La crise fait également apparaître la fragilité d’un modèle énergétique reposant en grande partie sur les importations. Les énergies renouvelables, majoritairement locales, pourraient être vues comme un moyen de renforcer l’indépendance énergétique du Japon et sa résilience face à des crises mondiales. Le lien entre relance économique et société bas carbone reste toutefois encore assez discret au Japon : seul le Ministre de l’environnement l’a évoqué, alertant le 22 avril sur les risques d’une priorité inconditionnelle qui serait donnée à la reprise économique en négligeant l'environnement. A ce titre, le MOE a demandé, dans son budget supplémentaire spécifique COVID-19, des mesures pour la société bas-carbone et les énergies renouvelables. De son côté, le METI, en position de force sur les choix énergétiques du pays, n’établit toutefois à ce stade dans ses demandes de budgets aucun lien entre relance, énergie et « décarbonation ».

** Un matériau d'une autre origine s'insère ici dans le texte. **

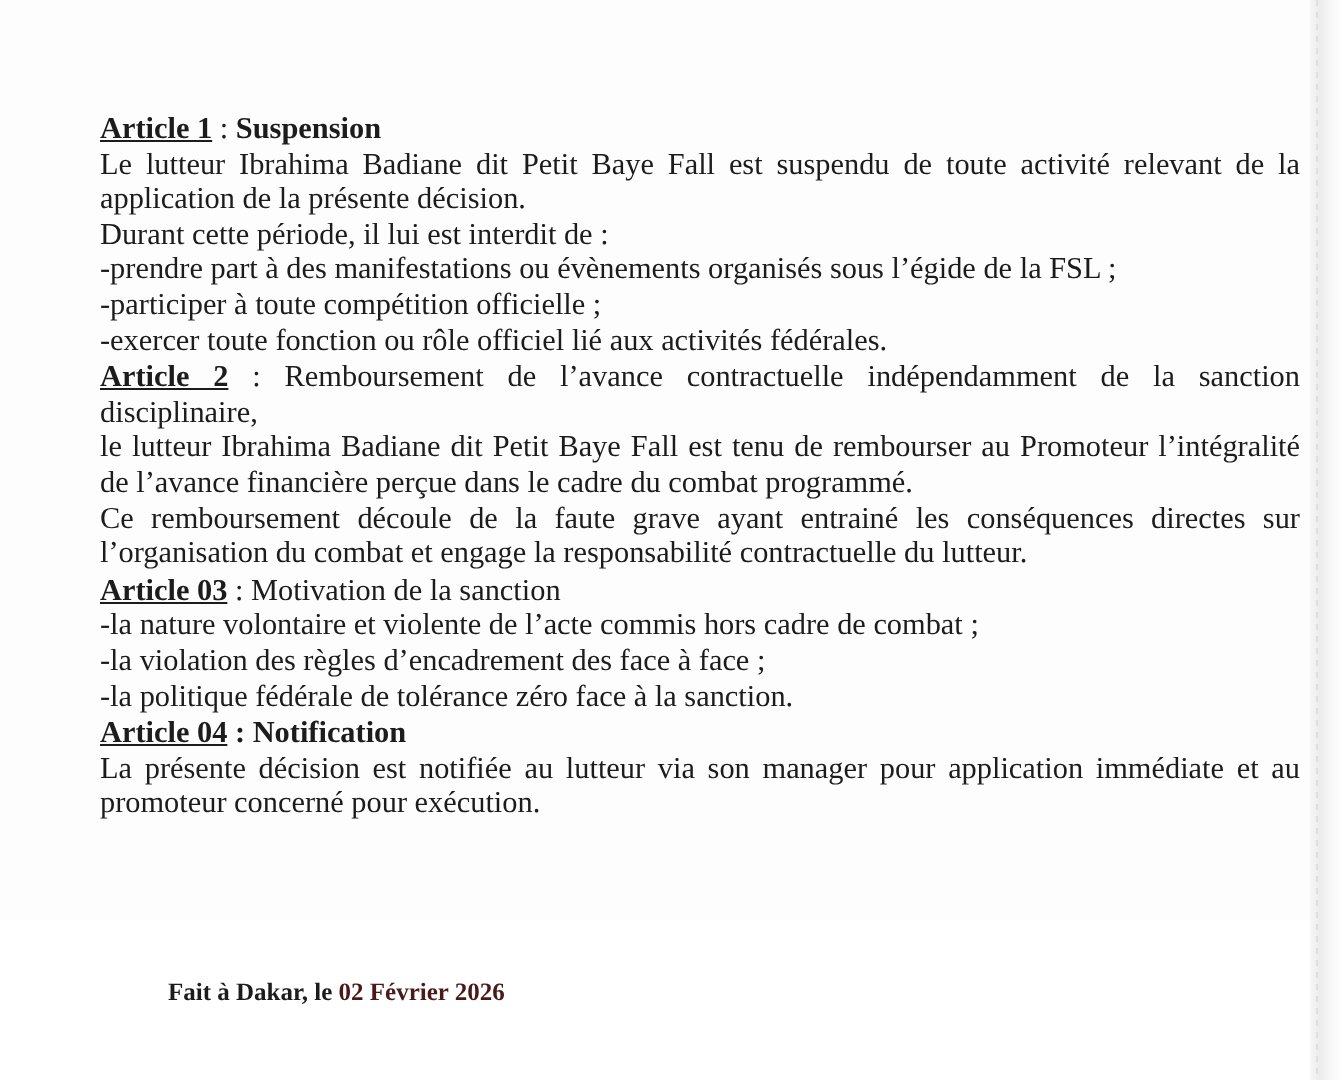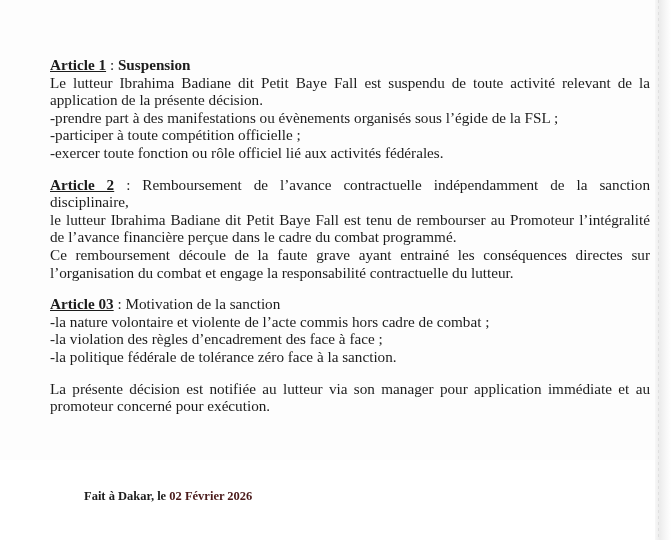--- a/index.html
+++ b/index.html
@@ -100,6 +100,7 @@
       <span class="line"><span class="heading-label">Article 1</span><span class="heading-sep"> : </span><span class="heading-title-bold">Suspension</span></span>
       <span class="line justify">Le lutteur Ibrahima Badiane dit Petit Baye Fall est suspendu de toute activité relevant de la</span>
       <span class="line">application de la présente décision.</span>
+      <span class="line">Durant cette période, il lui est interdit de :</span>
       <span class="line">-prendre part à des manifestations ou évènements organisés sous l’égide de la FSL ;</span>
       <span class="line">-participer à toute compétition officielle ;</span>
       <span class="line">-exercer toute fonction ou rôle officiel lié aux activités fédérales.</span>

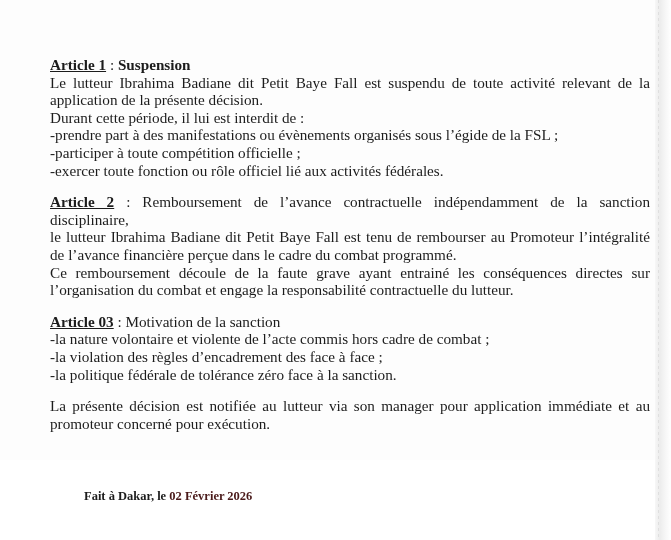--- a/index.html
+++ b/index.html
@@ -53,7 +53,7 @@
       margin: 0;
     }
     .article + .article {
-      margin-top: 14px;
+      margin-top: 1px;
     }
     .line {
       display: block;

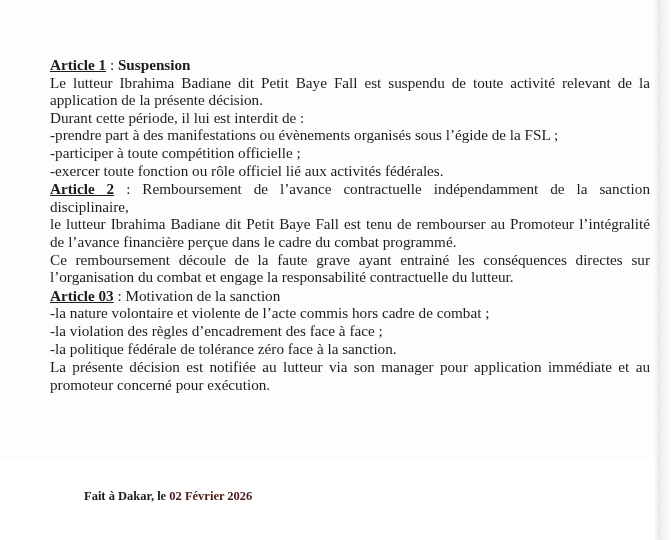--- a/index.html
+++ b/index.html
@@ -122,6 +122,7 @@
     </div>
 
     <div class="article">
+      <span class="line"><span class="heading-label">Article 04</span><span class="heading-title-bold"> : </span><span class="heading-title-bold">Notification</span></span>
       <span class="line justify">La présente décision est notifiée au lutteur via son manager pour application immédiate et au</span>
       <span class="line">promoteur concerné pour exécution.</span>
     </div>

L’évolution des comportements des entreprises et des ménages pourrait avoir des conséquences sur les besoins des différentes sources d’énergie. L’accélération de l’adoption des services numériques développés en substitution à certains déplacements (télétravail, achats en ligne, vidéoconférences, télémédecine etc.) pourrait ainsi entraîner une diminution des besoins en pétrole (actuellement ciblé à 33% du mix 2030) et une augmentation des consommations électriques, selon les estimations de l’IEEJ. L’augmentation du temps passé à domicile pourrait favoriser l’émergence de services liés à l’autoconsommation et aux systèmes énergétiques renouvelables décentralisés, sur le modèle des startups Enechange et Looop à Tokyo. Par ailleurs, si la baisse de la demande en gaz naturel s’inscrit dans la durée au Japon - qui représente près de 30% de la demande mondiale - les cours mondiaux pourraient être orientés à la baisse. Enfin, la stratégie de sécurisation des chaînes d’approvisionnement du 3ème plan d’urgence économique pourrait conduire à relocaliser au Japon une partie de la production de composants et systèmes énergétiques (notamment pour les énergies renouvelables).